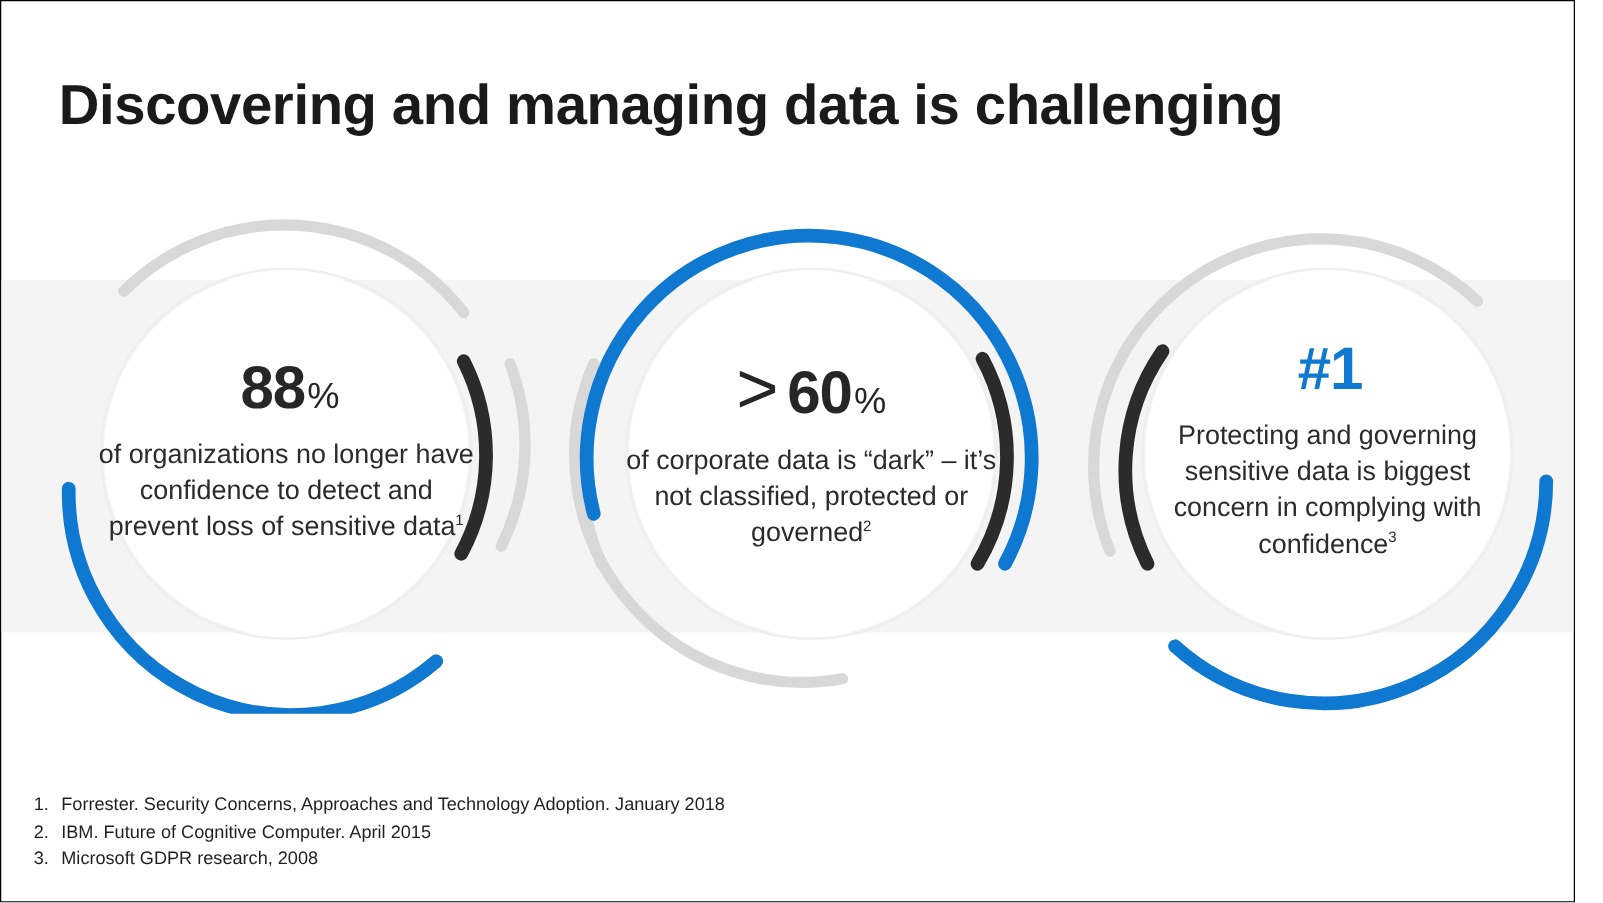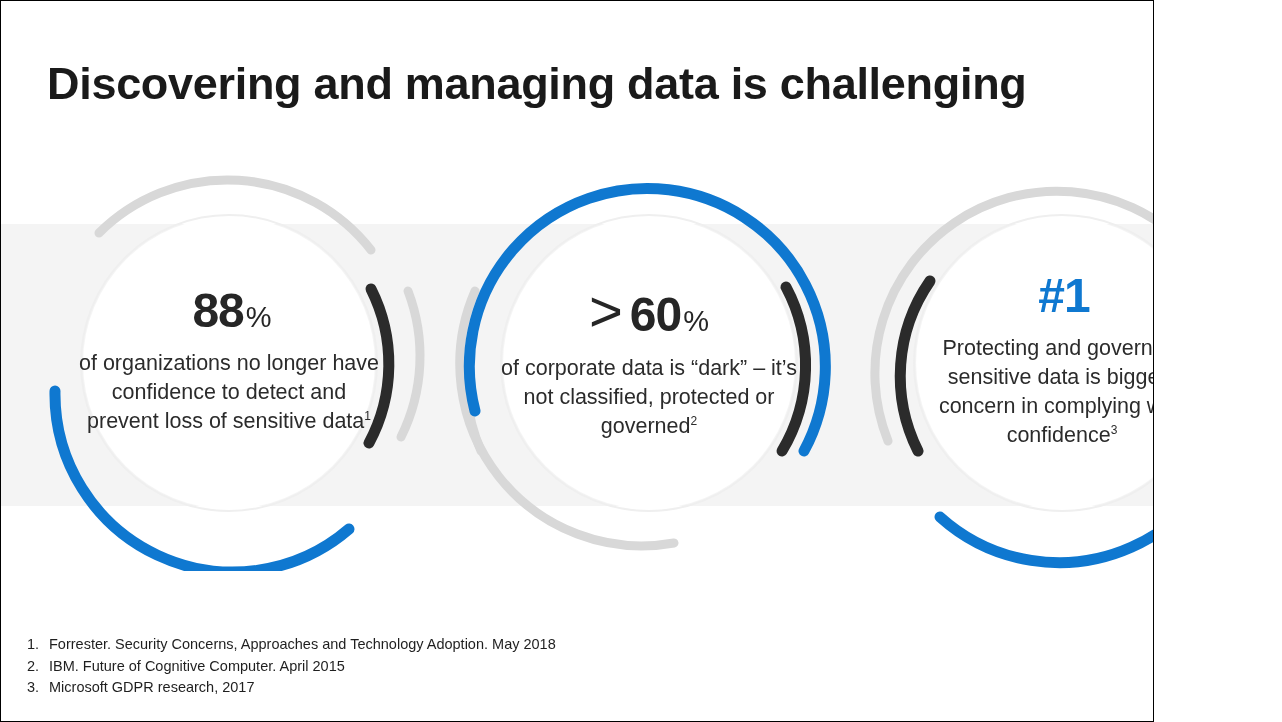"Discovering and managing data is" .slide { width: 1154px -> 1260px }
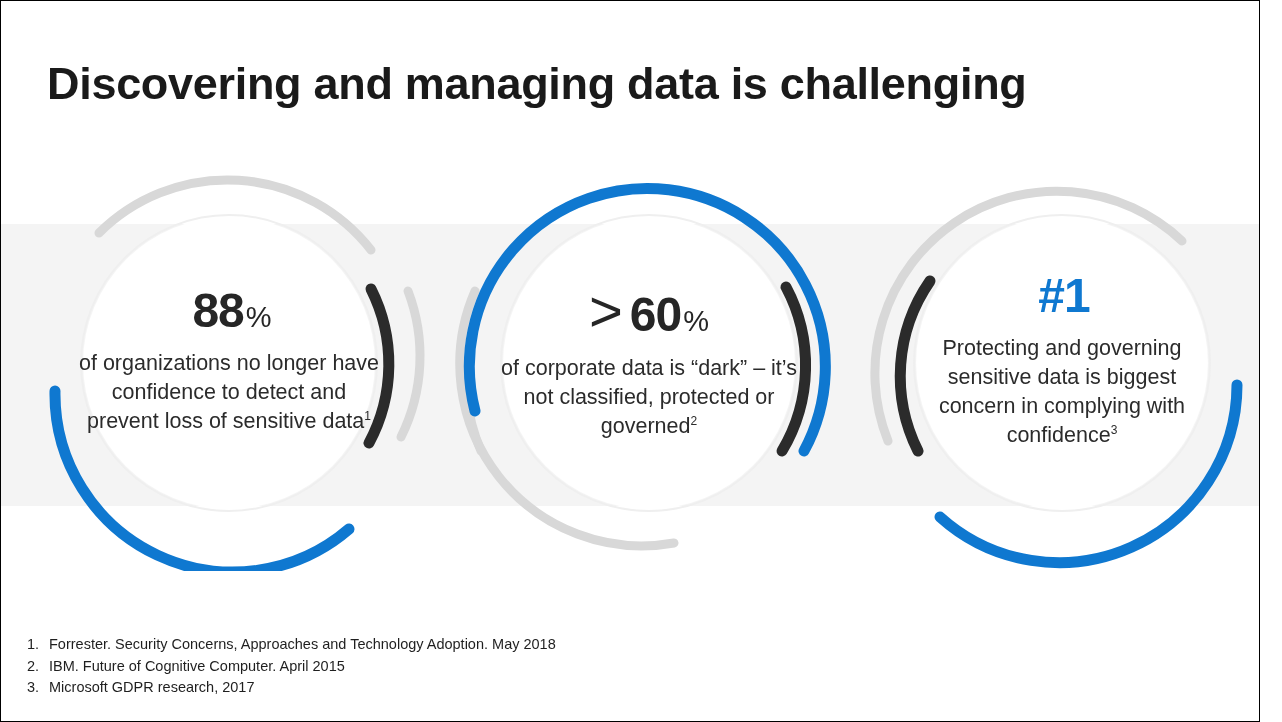"Forrester. Security Concerns, Approaches" span.footnote-text { text: May -> January }
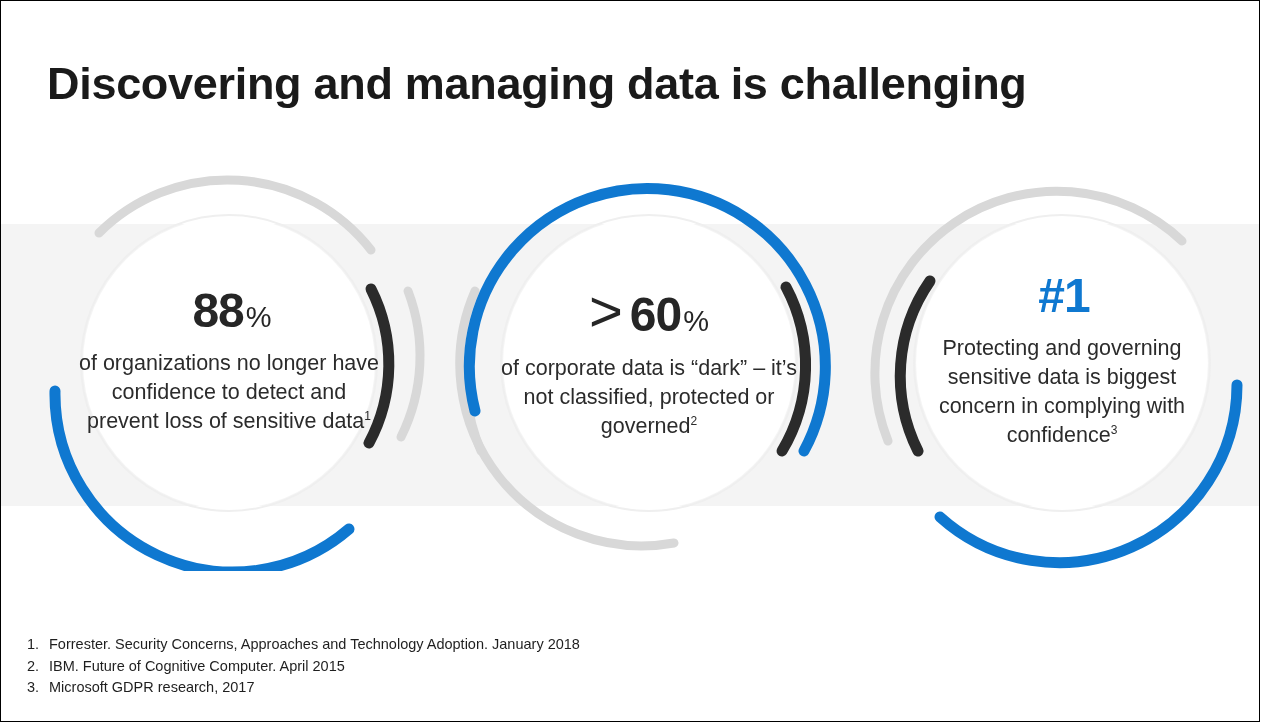"Microsoft GDPR research, 2017" span.footnote-text { text: 2017 -> 2008 }
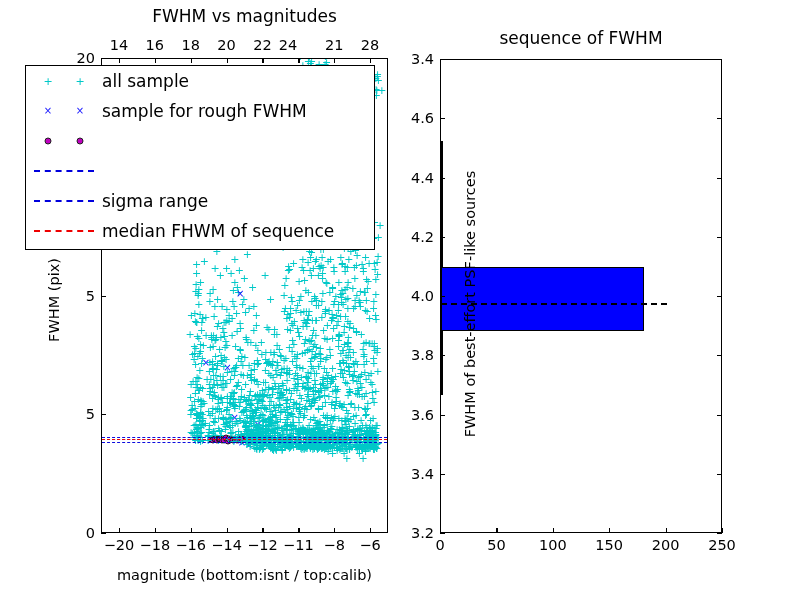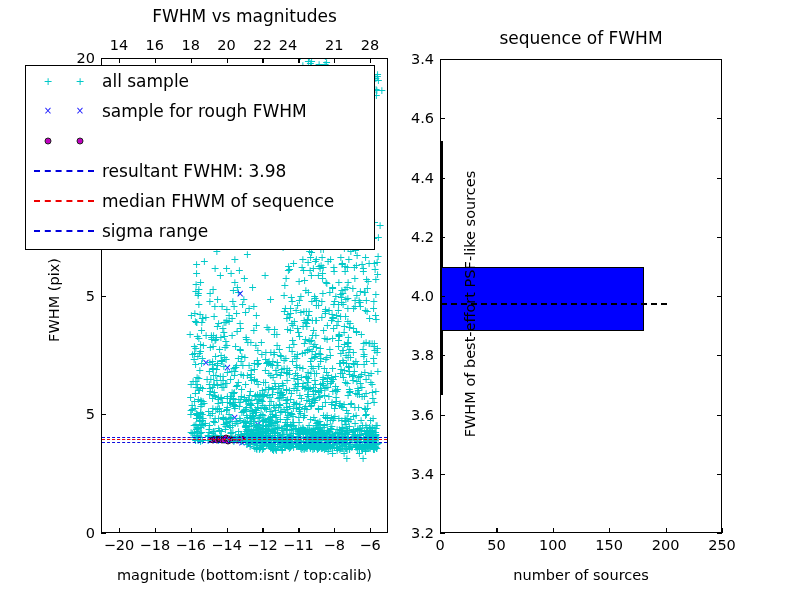"resultant FWHM: 3.98" span.legend-label { html: <span>resultant FWHM: 3.98</span> -> none }
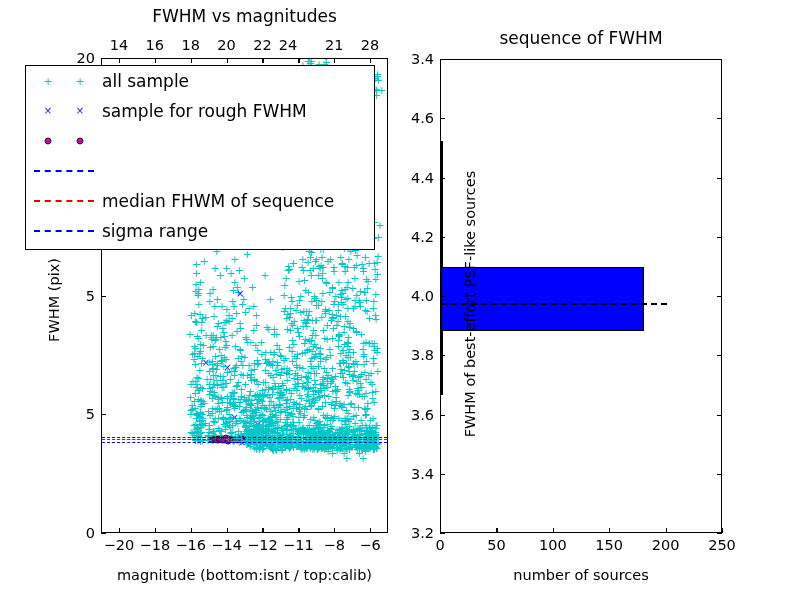"median FHWM of sequence" div.legend-row { order: before "sigma range" -> after "sigma range" }
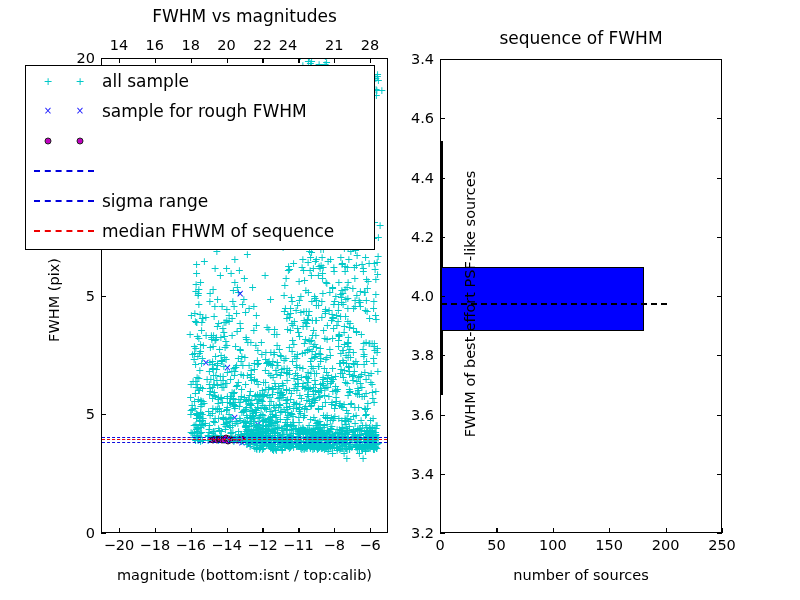"number of sources" div.axlabel { html: <div>number of sources</div> -> none }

§ Activity
The answer must be an exact reproduction of the records, with every picture left out.

§ Problem solution
"Discovering and managing data is" .slide { width: 1154px -> 1260px }
"Forrester. Security Concerns, Approaches" span.footnote-text { text: May -> January }
"Microsoft GDPR research, 2017" span.footnote-text { text: 2017 -> 2008 }
"resultant FWHM: 3.98" span.legend-label { html: <span>resultant FWHM: 3.98</span> -> none }
"median FHWM of sequence" div.legend-row { order: before "sigma range" -> after "sigma range" }
"number of sources" div.axlabel { html: <div>number of sources</div> -> none }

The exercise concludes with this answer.